AHY menyatakan agenda keberlanjutan tidak dapat dipisahkan dari pembangunan ekonomi. “Kita tidak boleh melihat isu iklim dan pembangunan ekonomi sebagai dua agenda yang terpisah. Keduanya harus dicapai secara bersamaan,” kata AHY dalam acara Indonesia International Sustainability Forum (ISF) 2025 di Jakarta, Jumat (10/10/2025).
Ia menyebut terdapat tiga fondasi utama yang menjadi prioritas Indonesia, yakni pangan, air, dan energi. Untuk sektor pangan, pemerintah memperluas kawasan lumbung pangan, merevitalisasi irigasi, serta memperbaiki tata guna lahan agar sawah tetap produktif.
Pada sektor air, pemerintah menargetkan seluruh kawasan perkotaan memiliki akses universal terhadap air bersih perpipaan pada 2045. “Layanan andal harus tersedia bagi rumah tangga, pertanian, dan industri setiap hari,” tutur AHY.
Sementara pada sektor energi, pemerintah telah menyusun Rencana Usaha Penyediaan Tenaga Listrik (RUPTL) 2025–2034 untuk menambah kapasitas 69,5 gigawatt (GW) dalam 10 tahun mendatang, dengan tiga perempatnya berasal dari energi terbarukan dan penyimpanan.

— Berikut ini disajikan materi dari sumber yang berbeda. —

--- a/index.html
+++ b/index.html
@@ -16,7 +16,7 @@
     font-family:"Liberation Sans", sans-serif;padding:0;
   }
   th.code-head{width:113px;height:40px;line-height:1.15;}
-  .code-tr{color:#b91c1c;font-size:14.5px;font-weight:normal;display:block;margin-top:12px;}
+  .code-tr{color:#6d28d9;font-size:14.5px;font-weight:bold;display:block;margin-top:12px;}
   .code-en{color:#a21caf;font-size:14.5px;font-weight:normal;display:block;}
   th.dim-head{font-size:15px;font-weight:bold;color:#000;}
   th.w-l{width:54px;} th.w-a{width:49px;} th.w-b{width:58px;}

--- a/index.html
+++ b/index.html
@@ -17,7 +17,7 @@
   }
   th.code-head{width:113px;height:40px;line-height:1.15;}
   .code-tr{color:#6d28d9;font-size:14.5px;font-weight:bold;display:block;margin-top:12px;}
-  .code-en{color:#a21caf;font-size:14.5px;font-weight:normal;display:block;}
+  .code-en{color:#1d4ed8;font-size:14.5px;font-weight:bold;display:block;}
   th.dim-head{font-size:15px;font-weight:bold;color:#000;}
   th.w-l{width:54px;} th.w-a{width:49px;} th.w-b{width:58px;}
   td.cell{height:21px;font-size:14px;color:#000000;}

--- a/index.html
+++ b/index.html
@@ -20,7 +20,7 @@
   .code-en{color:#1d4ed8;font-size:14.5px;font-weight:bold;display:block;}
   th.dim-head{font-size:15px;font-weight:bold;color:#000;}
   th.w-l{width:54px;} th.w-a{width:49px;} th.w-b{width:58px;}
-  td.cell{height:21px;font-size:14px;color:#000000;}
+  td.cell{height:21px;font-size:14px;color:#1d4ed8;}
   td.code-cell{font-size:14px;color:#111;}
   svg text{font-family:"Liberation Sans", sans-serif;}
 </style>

Di sisi lain, AHY juga menekankan pentingnya elektrifikasi transportasi. Hingga Agustus 2025, penjualan kendaraan listrik berbasis baterai di Indonesia telah mencapai 120.000 unit atau sekitar 10% pangsa pasar. Ia menambahkan, elektrifikasi juga perlu diperluas ke transportasi publik, logistik, dan angkutan barang.
Di sisi hilirisasi, pemerintah menargetkan diversifikasi ke tembaga, bauksit, turunan sawit, rumput laut, dan komoditas potensial lain setelah berhasil meningkatkan nilai tambah dari nikel. Transformasi industri juga diarahkan agar lebih bersih melalui efisiensi energi, digitalisasi, hidrogen, dan teknologi penangkapan karbon.

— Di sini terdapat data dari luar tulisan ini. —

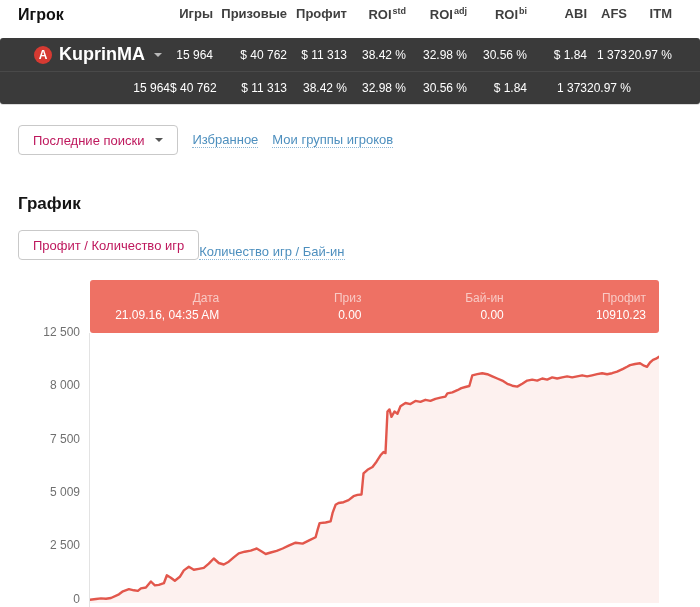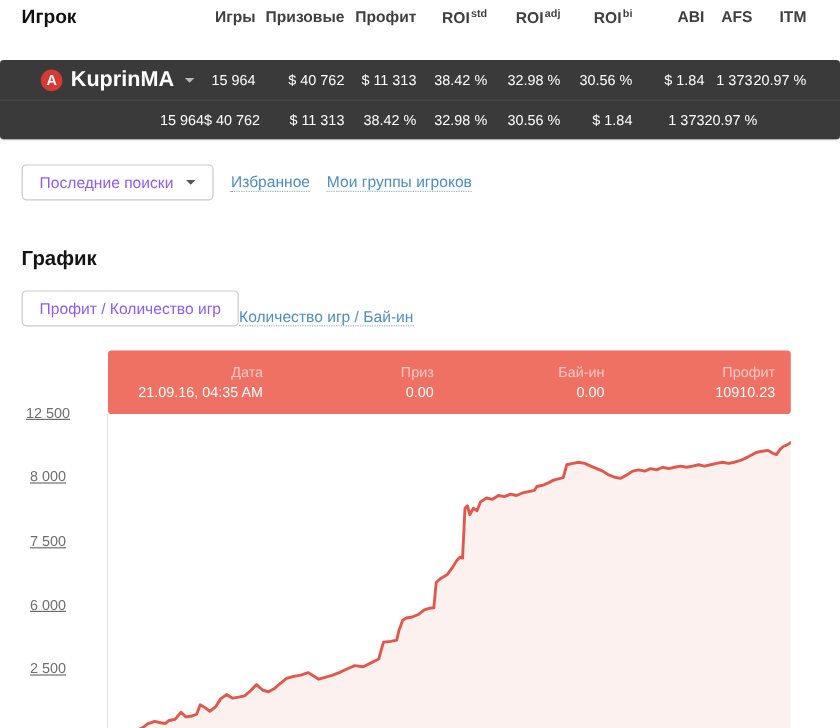--- a/index.html
+++ b/index.html
@@ -14,7 +14,7 @@
     grid-template-columns:152px 43px 74px 60px 59px 61px 60px 60px 40px 45px;
     padding-left:18px; padding-right:28px;
   }
-  .thead { height:50px; align-items:start; padding-top:6px;border-radius:18px; }
+  .thead { height:38px; align-items:start; padding-top:6px;border-radius:18px; }
   .thead .cell { font-size:13px; font-weight:700; color:#3f3f3f; text-align:right; white-space:nowrap; }
   .thead .cell.player { text-align:left; font-size:16px; color:#111; }
   .thead sup { font-size:9px; margin-left:1px; }

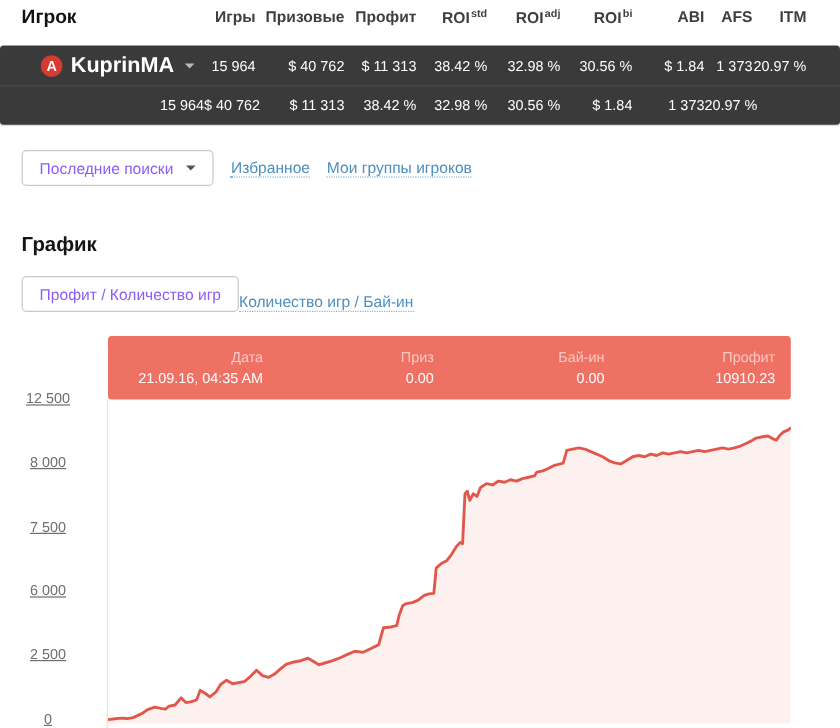--- a/index.html
+++ b/index.html
@@ -43,7 +43,7 @@
   .btn {
     height:30px; background:#fff; border:1px solid #c9c9c9; border-radius:4px;
     display:inline-flex; align-items:center; gap:9px; padding:0 14px;
-    font-size:13px; color:#8b5cf6; font-family:"Liberation Sans", sans-serif; cursor:pointer;
+    font-size:13px; color:#be185d; font-family:"Liberation Sans", sans-serif; cursor:pointer;
   }
   .btn .caret-dn { border-top-color:#555; }
   a.dlink {

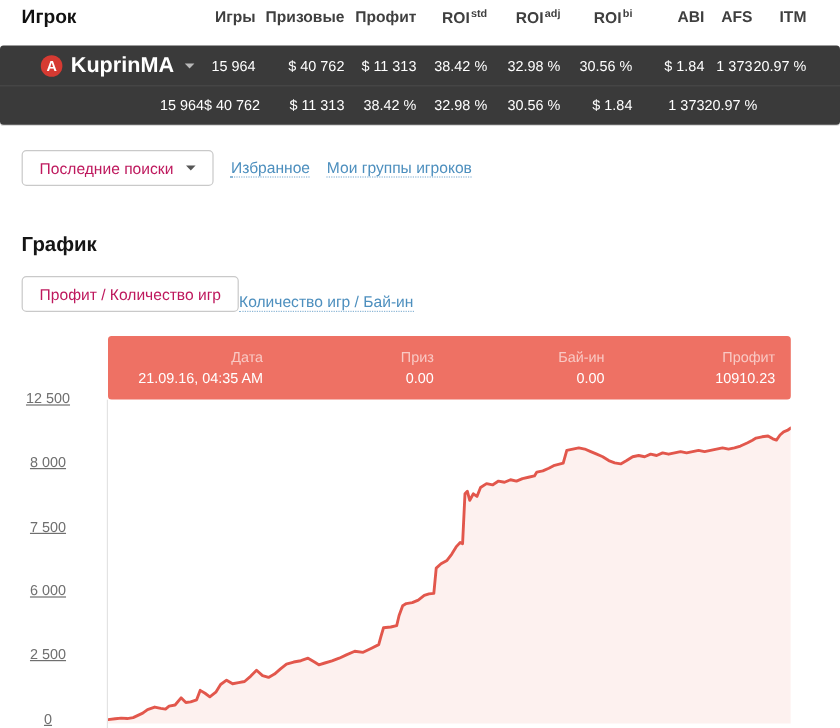--- a/index.html
+++ b/index.html
@@ -65,8 +65,8 @@
   .tt-label { font-size:12px; color:rgba(255,255,255,0.62); }
   .tt-value { font-size:12px; color:#fff; }
   .ytick {
-    position:absolute; left:0; width:80px; text-align:center;
-    font-size:12px; color:#6f6f6f; white-space:nowrap;text-decoration:underline;
+    position:absolute; left:0; width:80px; text-align:right;
+    font-size:12px; color:#6f6f6f; white-space:nowrap;
   }
   .ytick:nth-of-type(1){ top:45px; }
   .ytick:nth-of-type(2){ top:98px; }

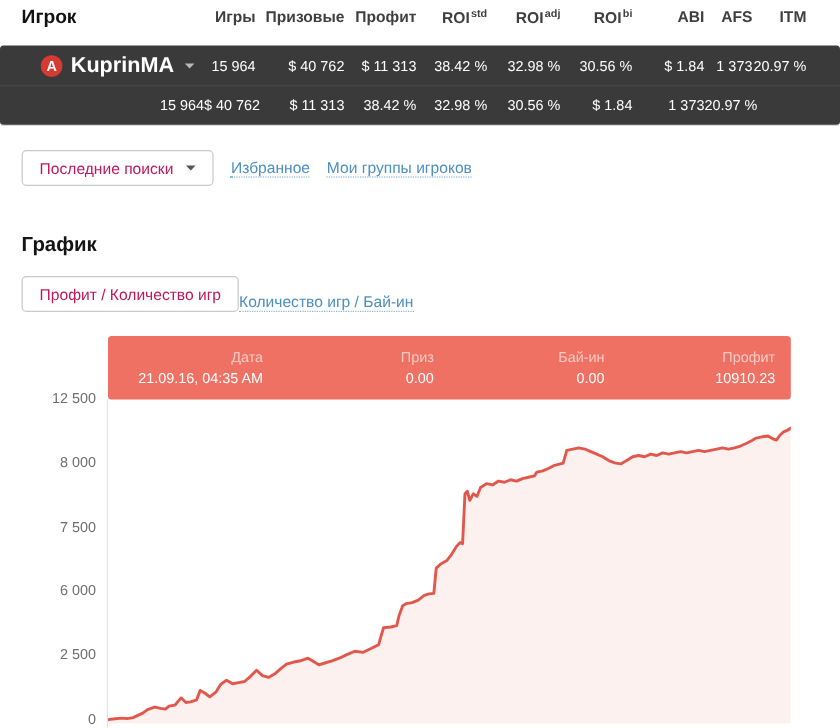--- a/index.html
+++ b/index.html
@@ -170,7 +170,7 @@
     <span class="ytick">12 500</span>
     <span class="ytick">8 000</span>
     <span class="ytick">7 500</span>
-    <span class="ytick">6 000</span>
+    <span class="ytick">5 009</span>
     <span class="ytick">2 500</span>
     <span class="ytick">0</span>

Terkait kebutuhan pendanaan, AHY mengungkapkan, Indonesia membutuhkan sekitar US$ 650 miliar investasi infrastruktur untuk mencapai target pertumbuhan ekonomi 8%. Dari jumlah tersebut, sekitar US$ 190 miliar berasal dari modal swasta. “APBN tidak bisa dan tidak seharusnya menanggung beban ini sendirian,” jelasnya.
Untuk itu, pemerintah membangun ekosistem pembiayaan yang memadukan instrumen publik dan swasta, termasuk mobilisasi dana abadi, keterlibatan mitra multilateral, serta blended finance.
AHY menekankan, keberhasilan transformasi berkelanjutan membutuhkan dua faktor penting, yakni modal manusia dan investasi. Peningkatan kapasitas SDM dilakukan melalui pendidikan, sertifikasi, dan program magang praktis sesuai kebutuhan masa depan.
“Kolaborasi adalah mesin sejati pertumbuhan berkelanjutan. Bersama, kita ingin menjadikan Indonesia bukan hanya tujuan investasi menarik, tetapi juga mitra andal dalam pelaksanaan,” pungkas AHY.